En 1909, Harvey Spencer Lewis, un ésotériste américain déjà connu dans le monde de la recherche métapsychique, est initié non loin de Toulouse dans une Loge pratiquant un rite rosicrucien ancien, mais dont les activités avaient cessé vers 1850, et détentrice d’une filiation que certains font remonter à Joseph Balsamo, prince Balbiani, à la fin du XVIIIe siècle. Ces Rosicruciens français lui confient ensuite la mission de réactiver l’Ordre aux États-Unis, afin de pouvoir le réintroduire en Europe quand les circonstances le permettraient (la Première Guerre mondiale se profilait déjà). En 1915, après une période d’intense travail préparatoire, il fonde officiellement l’Ancien et Mystique Ordre de la Rose-Croix, toujours connu dans le monde sous le sigle A.M.O.R.C.

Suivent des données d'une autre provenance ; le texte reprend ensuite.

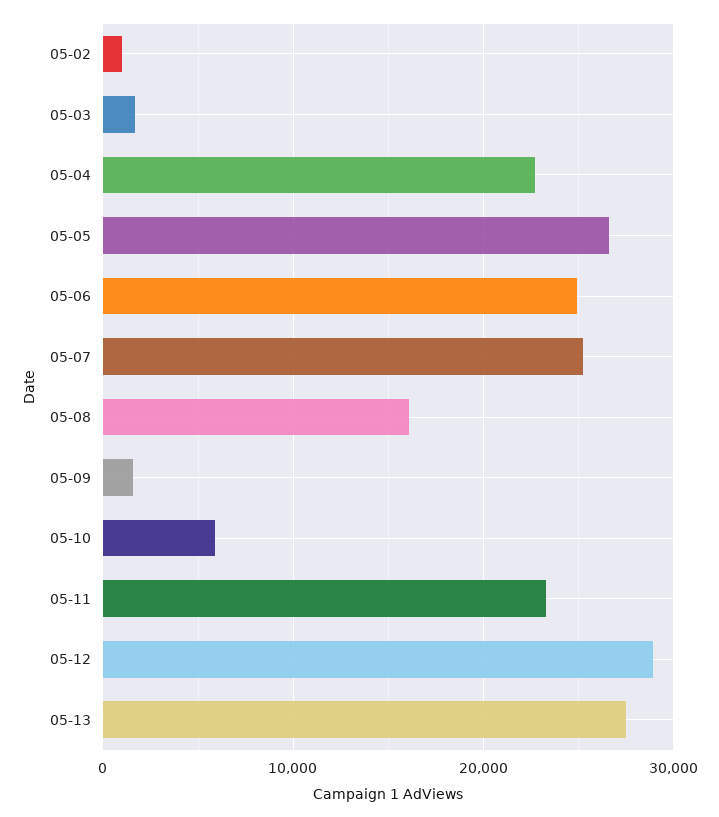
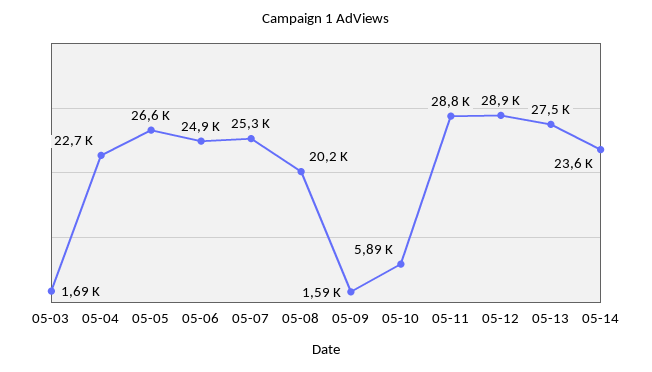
05-02: 1000 -> none
05-08: 16000 -> 20200
05-11: 23000 -> 28800
05-14: none -> 23600

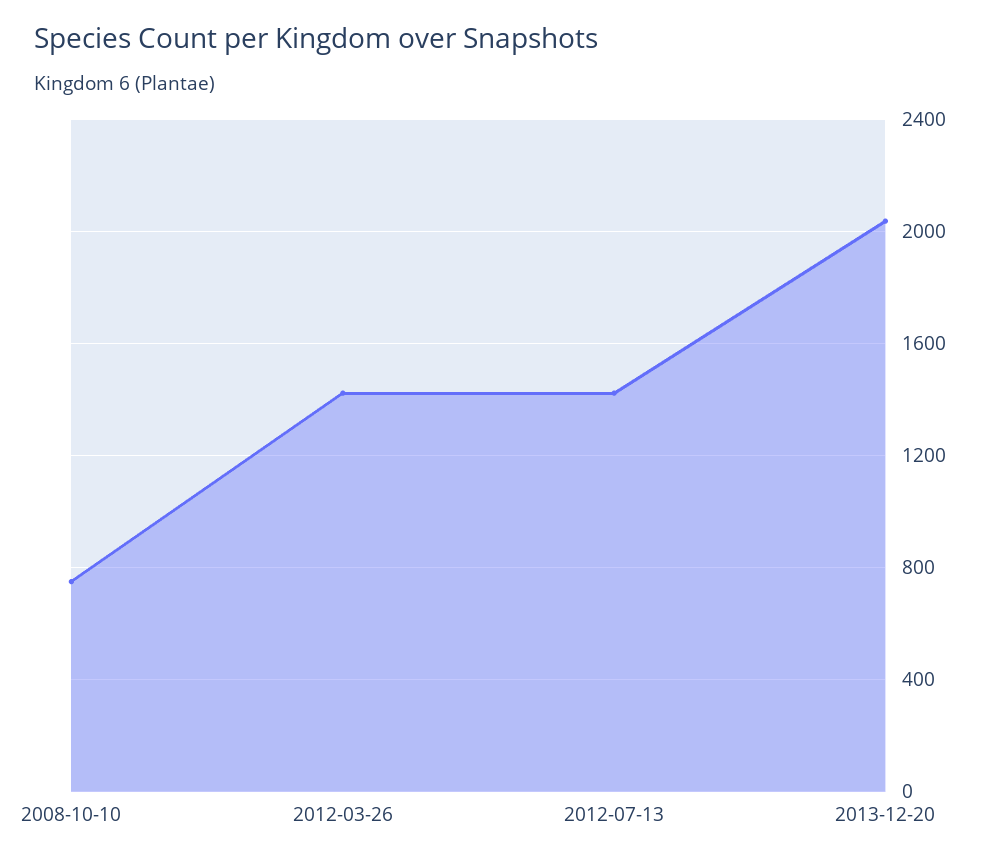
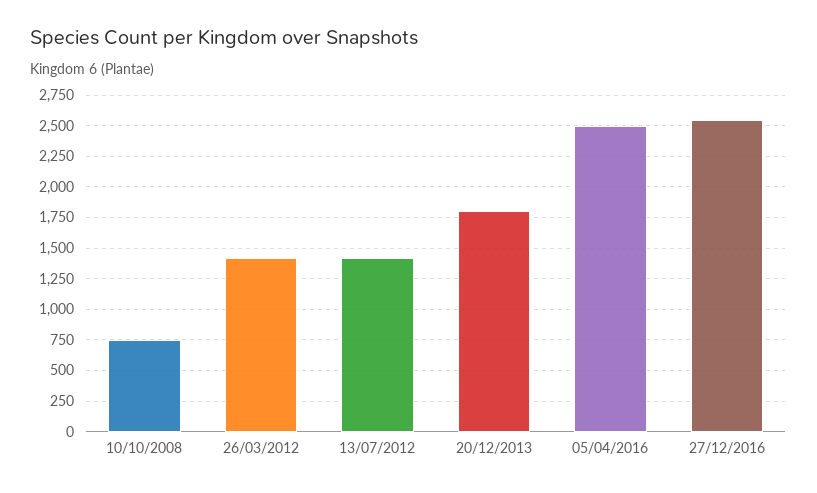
2013-12-20: 2050 -> 1800
05/04/2016: none -> 2500
27/12/2016: none -> 2550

De nos jours, l’A.M.O.R.C. est présent dans de nombreux pays, à travers des juridictions regroupant ceux où l’on parle la même langue (francophone, anglophone, allemande, portugaise, espagnole, italienne, japonaise, russe…) Le siège de chaque juridiction, appelé « Grande Loge », est dirigée par un Grand Maître élu pour un mandat de cinq ans renouvelable. Il n’y a pas vraiment de siège international, mais une direction collégiale exercée par tous les Grands Maîtres et supervisée par un Responsable mondial, lui aussi élu dans sa fonction. Actuellement, il s’agit d’un Italien : Claudio Mazzucco. Celui-ci a succédé en 2019 au Français Christian Bernard.
L’A.M.O.R.C. propose à ses membres un cheminement original où se côtoient d’une manière non dogmatique des principes venus des traditions occidentales et orientales. Il rassemble des hommes et des femmes, sans distinction de race, de classe sociale ni de religion. Considéré comme le mouvement rosicrucien le plus actif de notre époque, il publie en 2001 un Manifeste intitulé Positio Fraternitatis Rosae Crucis, qui se place dans la lignée des trois Manifestes parus au XVIIe siècle. En 2014, soit quatre cent ans après la parution de la Fama Fraternitatis, il en publie un deuxième, l’Appellatio Fraternitatis Rosae Crucis, qui est un appel à donner au monde une orientation spiritualiste, humaniste et écologiste. En 2016, c’est finalement une trilogie qui voit le jour avec les Nouvelles Noces chymiques de Christian Rosenkreutz.
Sur un plan interne, l’A.M.O.R.C. perpétue un enseignement et une philosophie conjuguant à la fois spiritualité et humanisme. Précisons également qu’il est reconnu d’utilité publique dans plusieurs pays, en raison notamment de sa contribution à la culture, à l’éducation et à la paix.